• _Before-and-after page screenshots_:

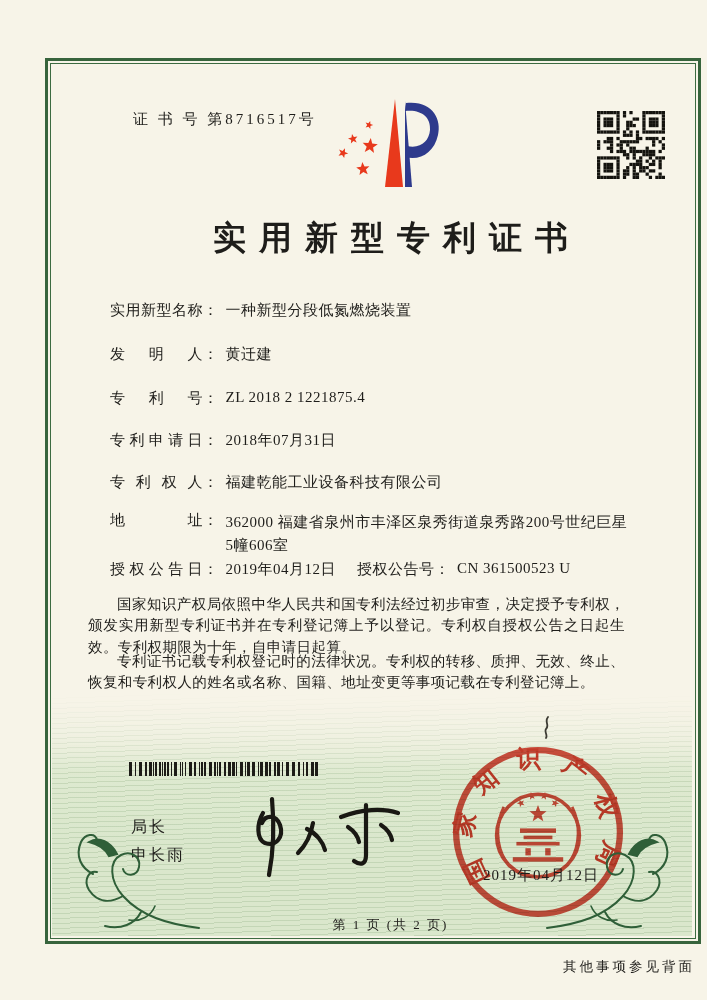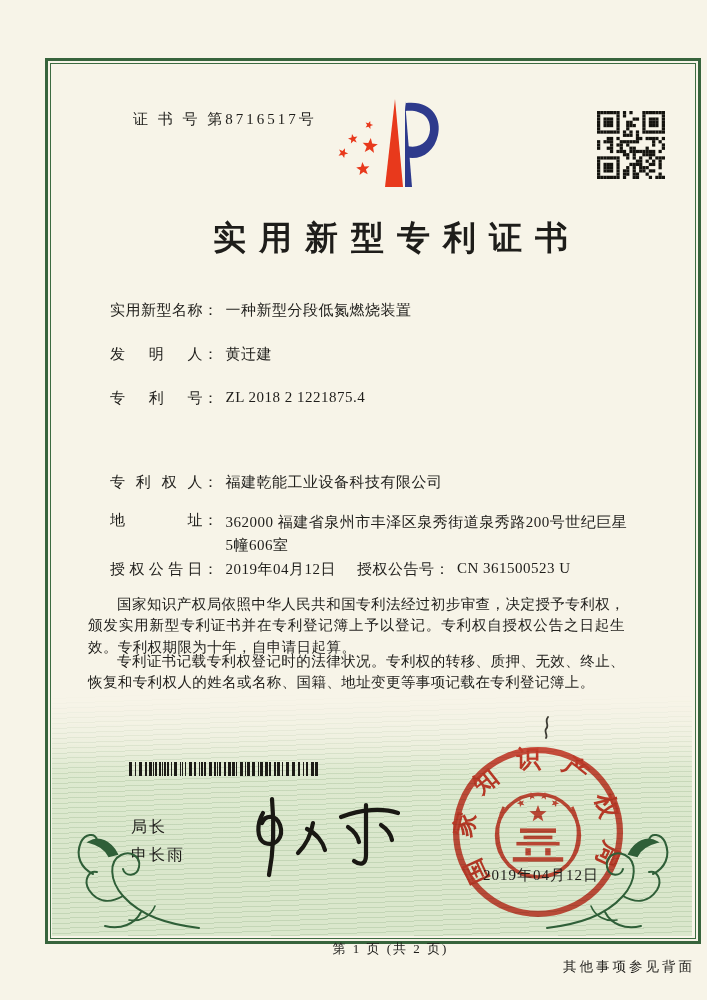--- a/index.html
+++ b/index.html
@@ -312,6 +312,9 @@
   <div class="frow" style="top:389px">
     <span class="flbl">专利号</span><span class="colon">：</span><span class="fval">ZL 2018 2 1221875.4</span>
   </div>
+  <div class="frow" style="top:431px">
+    <span class="flbl">专利申请日</span><span class="colon">：</span><span class="fval">2018年07月31日</span>
+  </div>
   <div class="frow" style="top:473px">
     <span class="flbl">专利权人</span><span class="colon">：</span><span class="fval">福建乾能工业设备科技有限公司</span>
   </div>

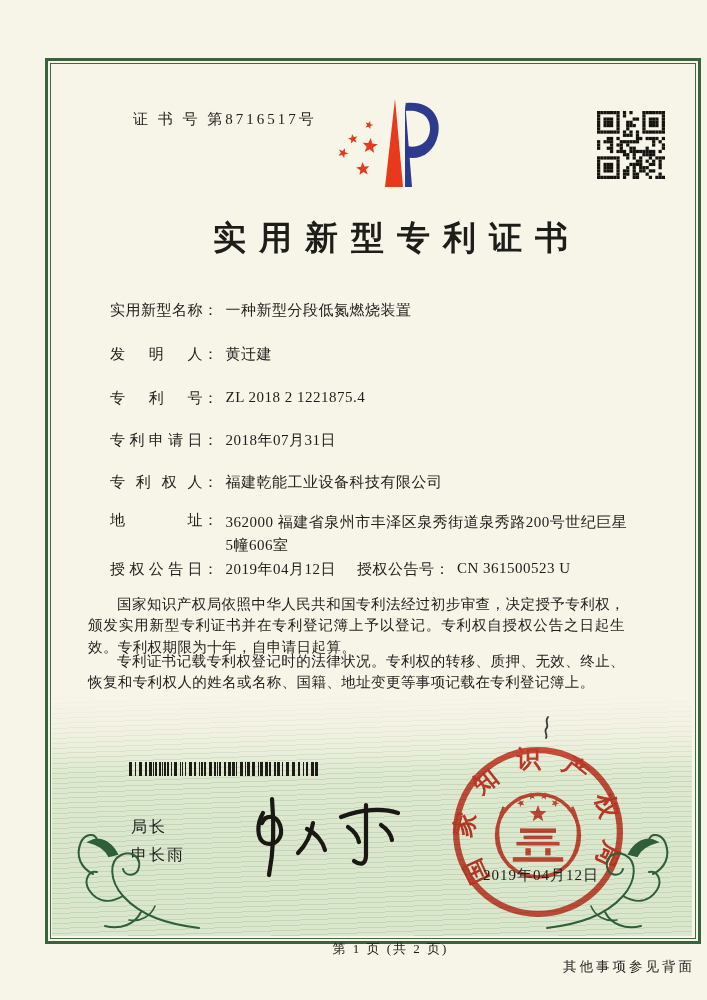--- a/index.html
+++ b/index.html
@@ -42,7 +42,7 @@
   #seal{left:407px;top:742px;width:180px;height:180px;mix-blend-mode:multiply;opacity:.95;}
   #seal-date{left:418px;top:866px;width:164px;text-align:center;font-size:15px;letter-spacing:1px;z-index:6;}
   #ink-mark{left:501px;top:716px;width:10px;height:24px;}
-  #page-info{left:45px;top:940px;width:609px;text-align:center;font-size:13px;letter-spacing:2px;}
+  #page-info{left:45px;top:916px;width:609px;text-align:center;font-size:13px;letter-spacing:2px;}
   #back-note{left:45px;top:958px;width:609px;text-align:right;font-size:13.5px;letter-spacing:3px;}
   .flourish{width:132px;height:114px;}
   #flourish-left{left:30px;top:830px;}

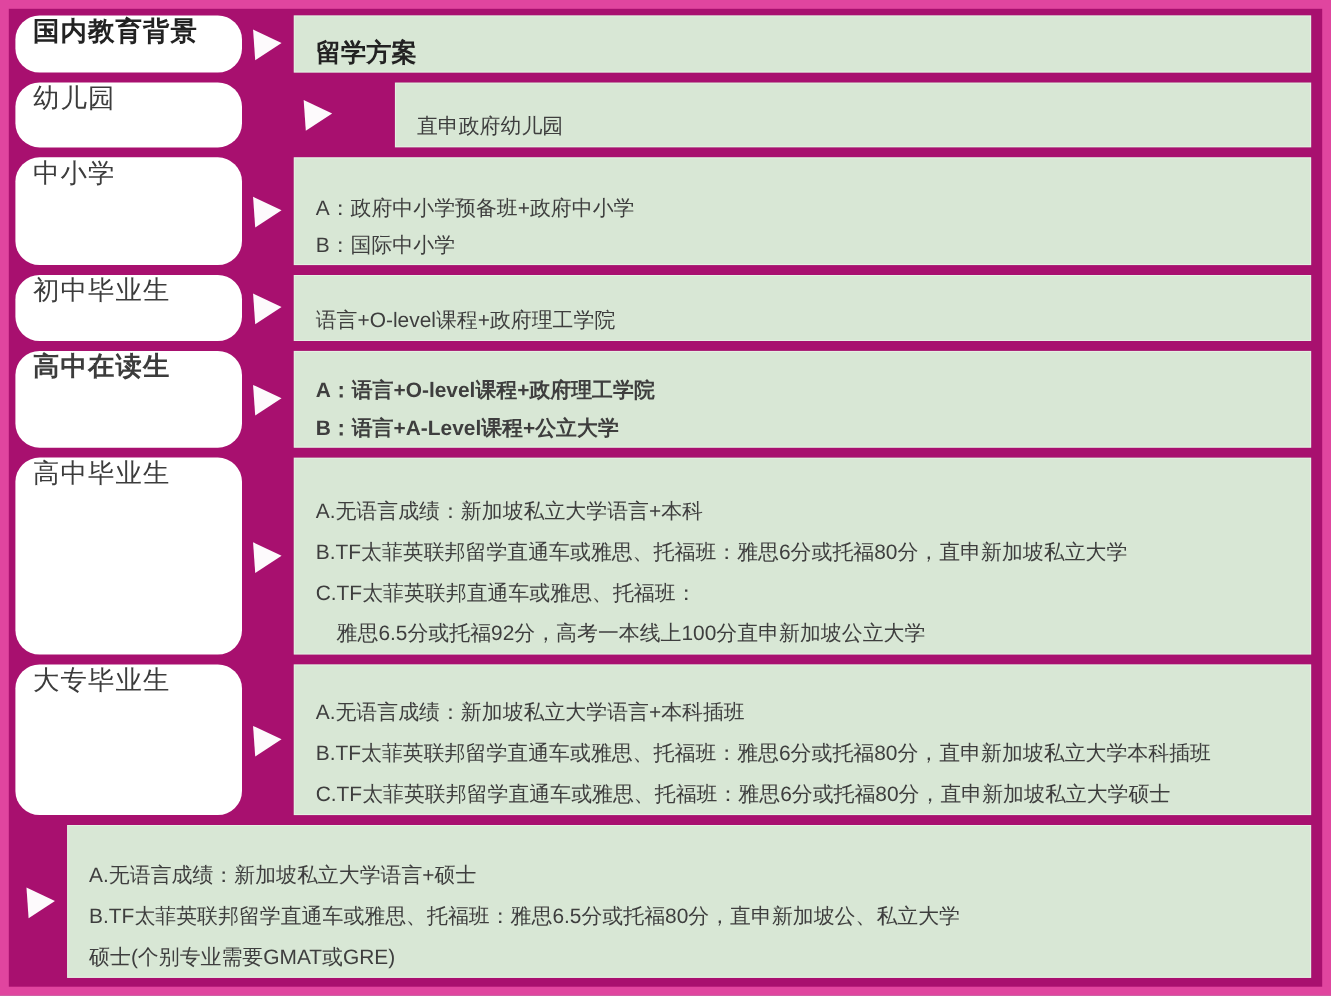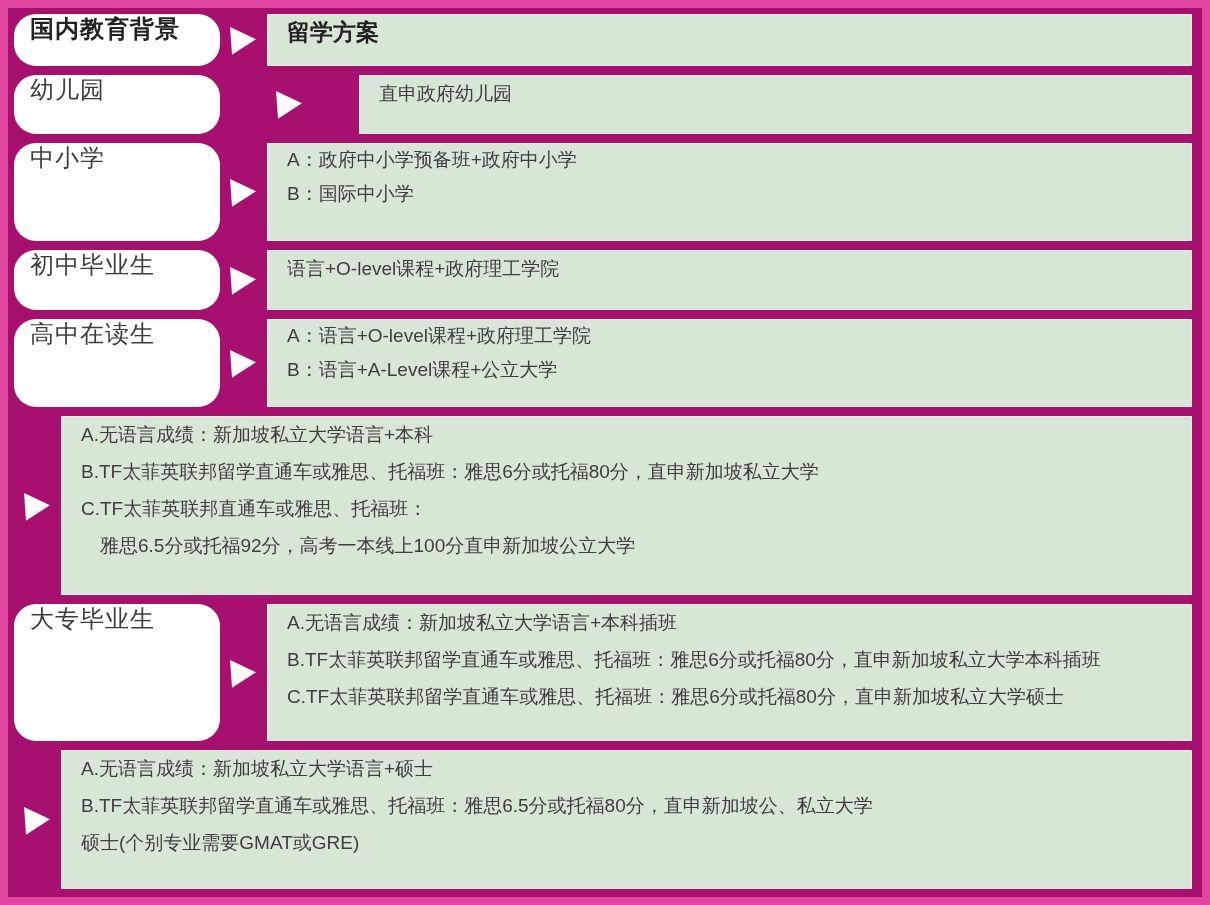--- a/index.html
+++ b/index.html
@@ -54,7 +54,7 @@
     flex:1 1 auto;
     background:var(--box-green,#d8e7d5);
     box-shadow:inset 0 0 0 1px rgba(255,255,255,0.35);
-    display:flex;flex-direction:column;justify-content:flex-start;
+    display:flex;flex-direction:column;justify-content:flex-end;
     padding-left:20px;padding-right:8px;
   }
   .plan-line{

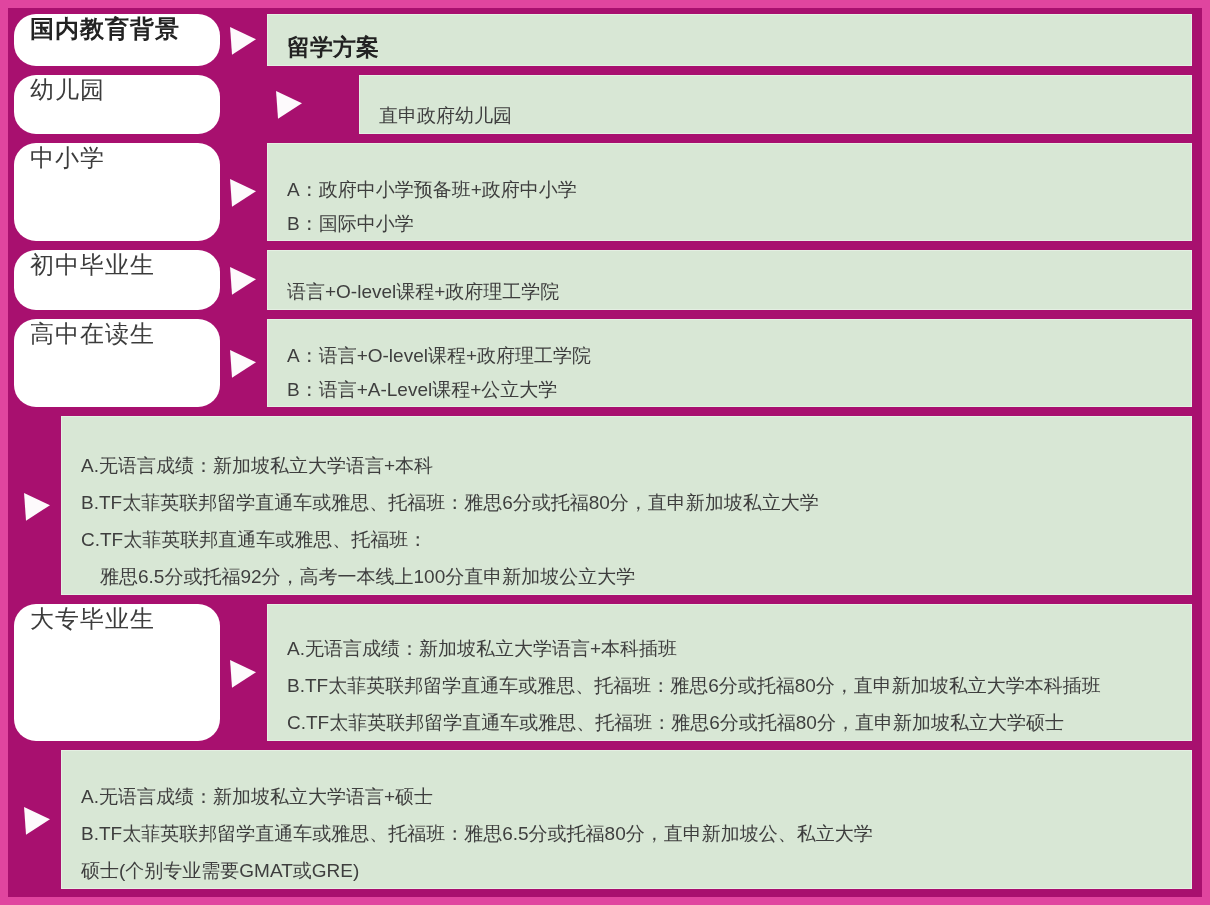--- a/index.html
+++ b/index.html
@@ -20,7 +20,7 @@
   .row:nth-child(2){height:60px;gap:46px;}
   .row:nth-child(3){height:99px;}
   .row:nth-child(4){height:60px;}
-  .row:nth-child(5){height:89px;}
+  .row:nth-child(5){height:89px;font-weight:bold;}
   .row:nth-child(6){height:180px;}
   .row:nth-child(7){height:138px;}
   .row:nth-child(8){height:140px;}

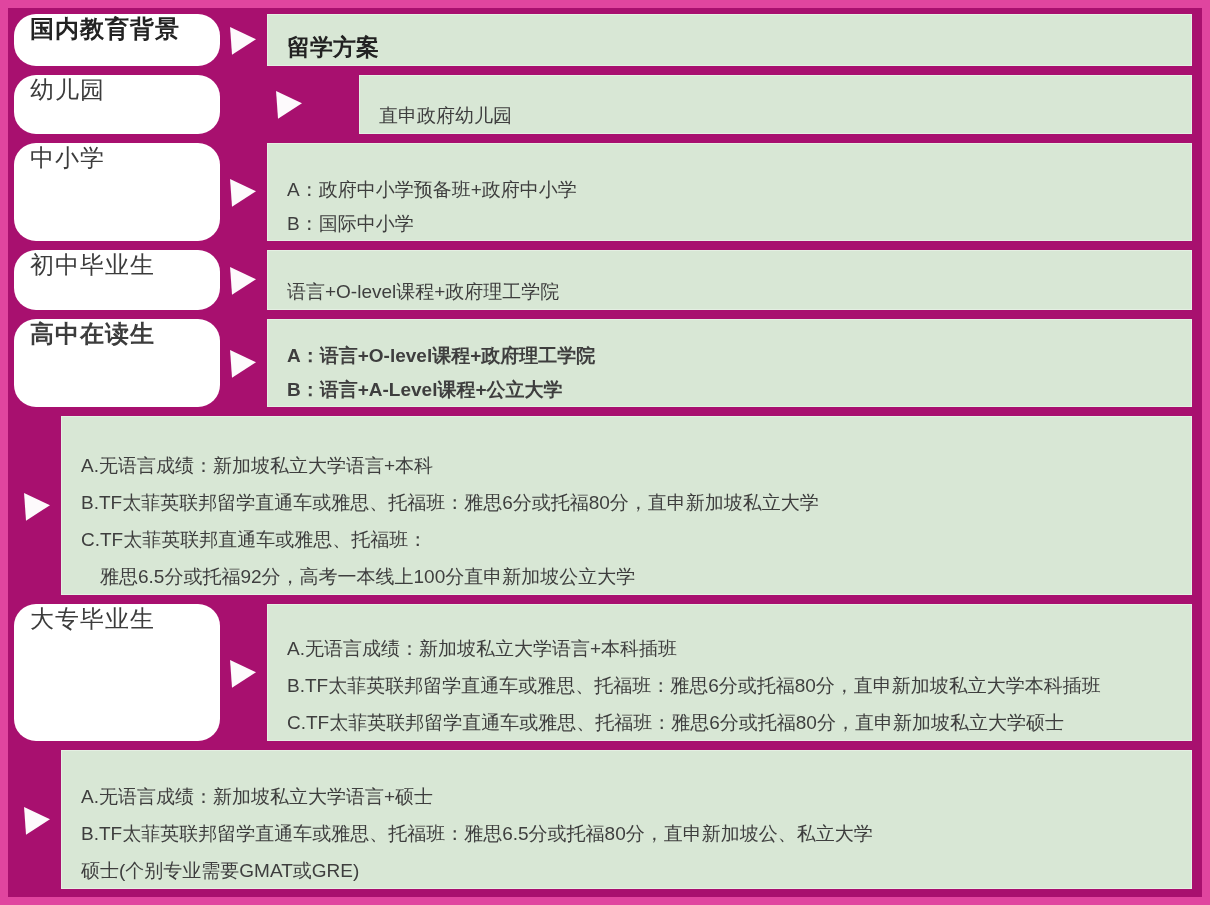--- a/index.html
+++ b/index.html
@@ -133,6 +133,9 @@
   </div>
 
   <div class="row">
+    <div class="label-box">
+        <div class="label-line">高中毕业生</div>
+      </div>
     <div class="arrow-zone">
       <span class="arrow"></span>
     </div>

• _ABOUT THIS EXERCISE_:
Among the lines above, count those containing "right", and give only the number.

• _ANSWER SECTION_:
2